The Name’s Bond, Treasury Bond

(Image Source | Wikimedia Commons) Yesterday afternoon, the Federal Reserve did as the financial media and most investor’s expected. They raised the price of borrowing money by raising the discount rate from a range of 50 – 75 basis points to 75 – 100 basis points. Reading between the lines, it looks like the Fed may want to raise the Fed Fund rate 2 more times before the year is out. Since this action was widely expected, the bond market took it in stride and even rallied a bit. But what about the longer term picture? Has the grand bond bull move that started in the early 1980s over? Many argue that indeed it has. We, one the other hand, is less certain.

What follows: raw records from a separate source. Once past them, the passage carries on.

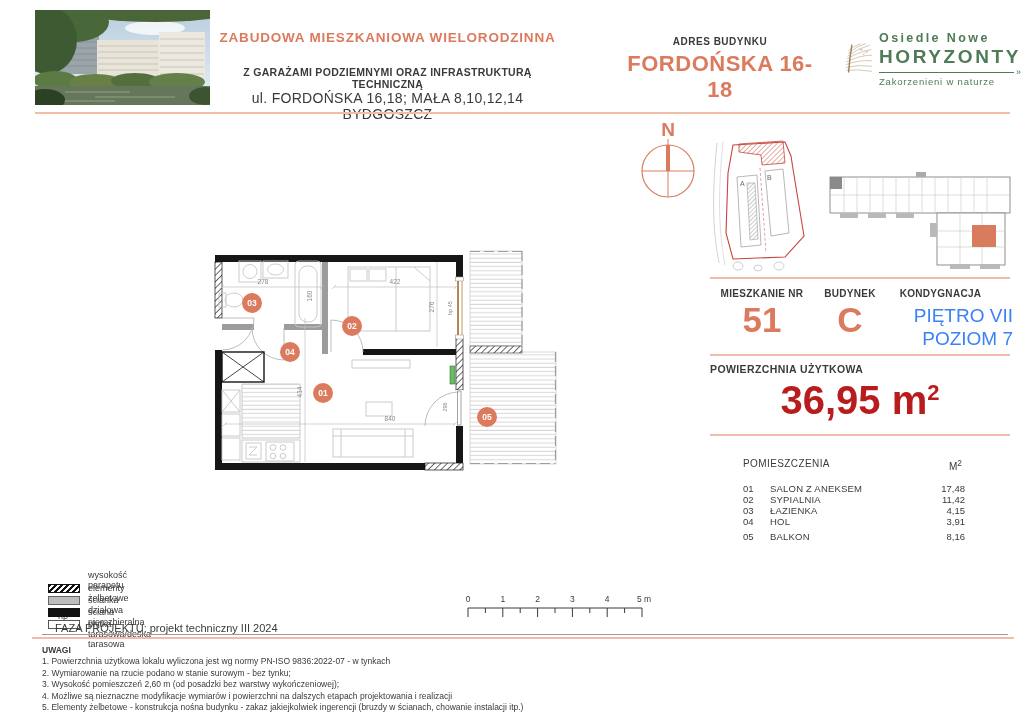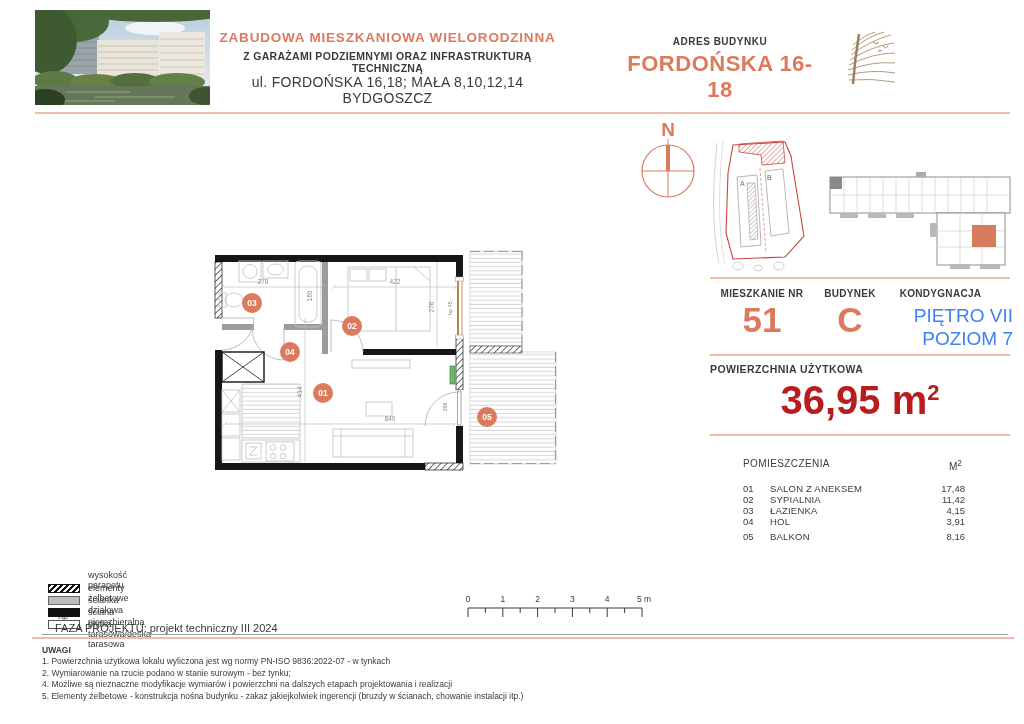--- a/index.html
+++ b/index.html
@@ -156,6 +156,15 @@
           <path d="M35,22 l2,1.4 l2,-1.4"></path>
       </g>
     </svg>
+    <div class="logo-text">
+      <div class="logo-l1">Osiedle Nowe</div>
+      <div class="logo-l2">HORYZONTY</div>
+      <div class="logo-div">
+        <div class="rule"></div>
+        <div class="arrows">»</div>
+      </div>
+      <div class="logo-l3">Zakorzenieni w naturze</div>
+    </div>
   </div>
 
   <div class="abs hr-accent hr-header"></div>

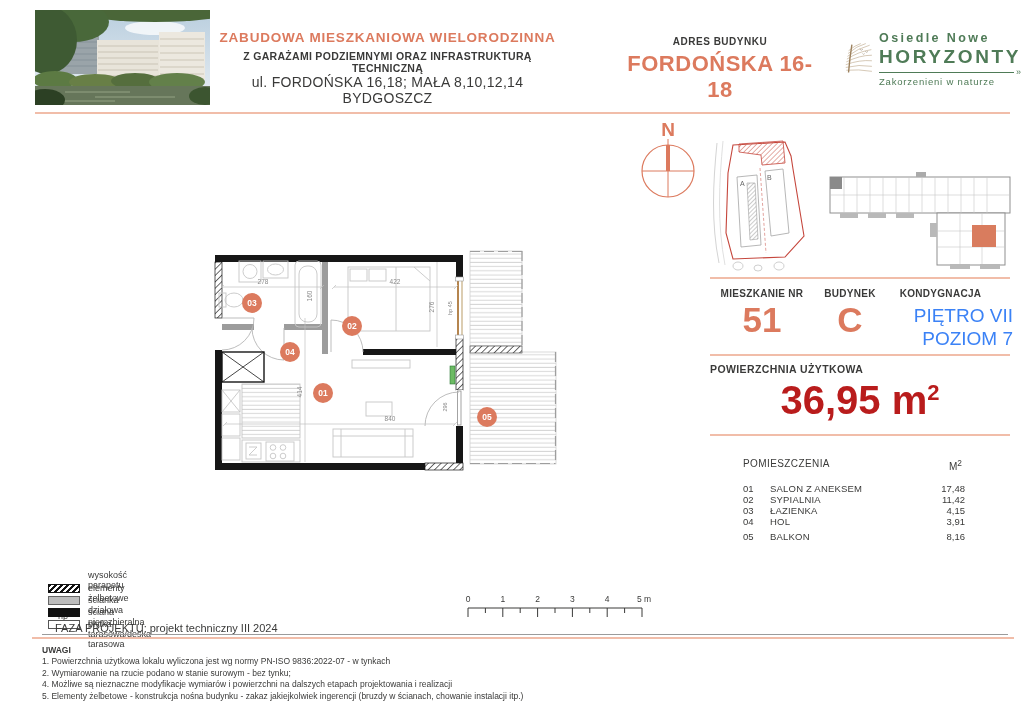--- a/index.html
+++ b/index.html
@@ -11,7 +11,7 @@
   .photo{left:35px;top:10px;width:175px;height:95px;}
   .title-block{left:215px;top:30px;width:345px;text-align:center;}
   .title-main{color:#dc7a5e;font-size:13.5px;font-weight:bold;letter-spacing:.8px;}
-  .title-sub{margin-top:5px;font-size:10.5px;font-weight:bold;letter-spacing:.3px;}
+  .title-sub{margin-top:21px;font-size:10.5px;font-weight:bold;letter-spacing:.3px;}
   .title-addr{margin-top:0;font-size:14px;letter-spacing:.3px;}
   .addr-block{left:620px;top:36px;width:200px;text-align:center;}
   .addr-label{font-size:10px;font-weight:bold;letter-spacing:.5px;}

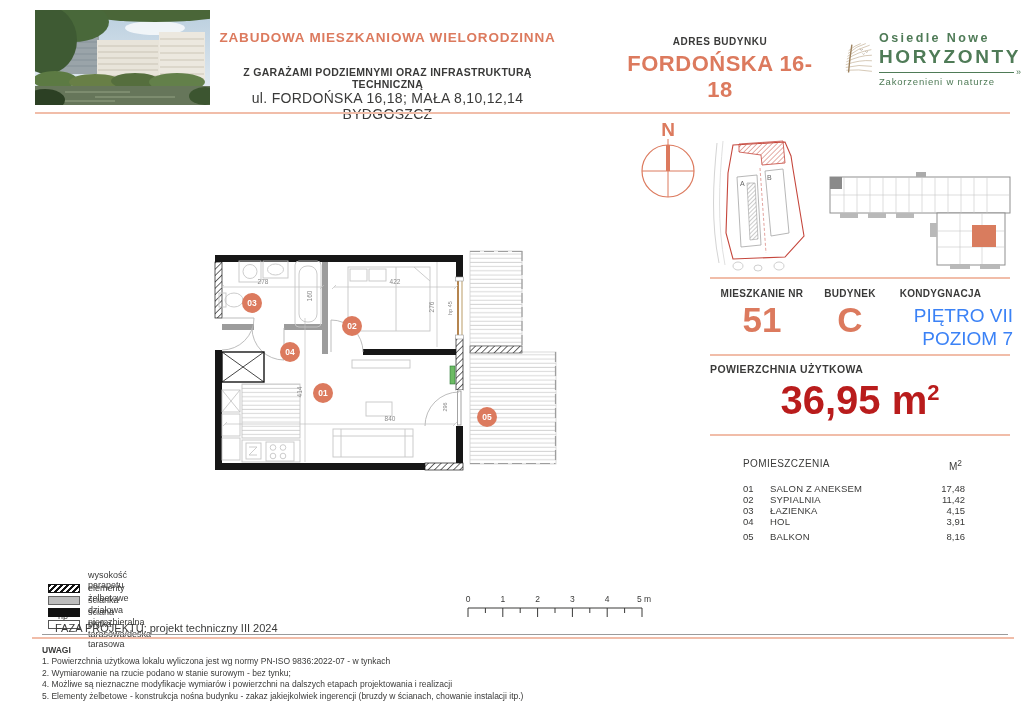--- a/index.html
+++ b/index.html
@@ -486,6 +486,7 @@
     <div class="nt" style="font-weight:bold;">UWAGI</div>
     <div class="nt">1. Powierzchnia użytkowa lokalu wyliczona jest wg normy PN-ISO 9836:2022-07 - w tynkach</div>
     <div class="nt">2. Wymiarowanie na rzucie podano w stanie surowym - bez tynku;</div>
+    <div class="nt">3. Wysokość pomieszczeń 2,60 m (od posadzki bez warstwy wykończeniowej);</div>
     <div class="nt">4. Możliwe są nieznaczne modyfikacje wymiarów i powierzchni na dalszych etapach projektowania i realizacji</div>
     <div class="nt">5. Elementy żelbetowe - konstrukcja nośna budynku - zakaz jakiejkolwiek ingerencji (bruzdy w ścianach, chowanie instalacji itp.)</div>
   </div>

We do not see evidence that the secular bull market it over yet. We only see evidence that it “could” be over. The chart above shows a trend channel of TLT, the iShares ETF that aims to track the performance of 20+ year to maturity US Treasury Bonds. Notice that the price is well contained in the middle of this trend channel, suggesting the recent fall may simply a pullback in a long term uptrend. Interest rates on longer-term government bonds did not go negative here in the US like they did in Europe, but that does not mean mass hysteria will not strike US Dollar investors.

That does not mean there is no evidence that a top in bond prices, a low in yields is in place. The chart above shows that the short-term uptrend has been broken, at least for the time being. Is this a false breakdown or the real deal. We need a little more time before we determine that. Technical support sits at the $110 level which is about 6% below the current price. At the same time, it looks like price is trying to form a double bottom, but that is only a possibility at this point. We would want to see a strong bounce before entertaining the idea that we have a false breakdown and a tradable bottom at hand.

The chart above compares the price of 10-Year US Treasury Futures prices to open interest on the T-Note Futures contract by investor type. As the reader can see, speculators and individual investors are short bond Futures while commercials (i.e banks) are holding historically large long positions. Speculators tend to follow trends and seem to take extreme positions just when the larger trend is about to change. This tells us that we should see a tradable bottom soon. Large short positions are not isolated to the 10-year T-Bond Futures. The same phenomenon exists across the maturity curve. Given the size of the short positions, we might see a relatively large move that catches the shorts by surprise.

When we see a set-up like this, we often foresee a number of potential catalysts that could cause a change in trend. So we ask ourselves, what might cause a flight to safety? A bear market in stocks? Possible, but we only see a correction in a larger trend at this time? A fall in the price inflation indexes. This is a possibility, particularly now that oil prices seem to be moving lower. Maybe all it will take is for investors to believe that the Fed is serious about keeping inflation below 2% to begin a short covering rally.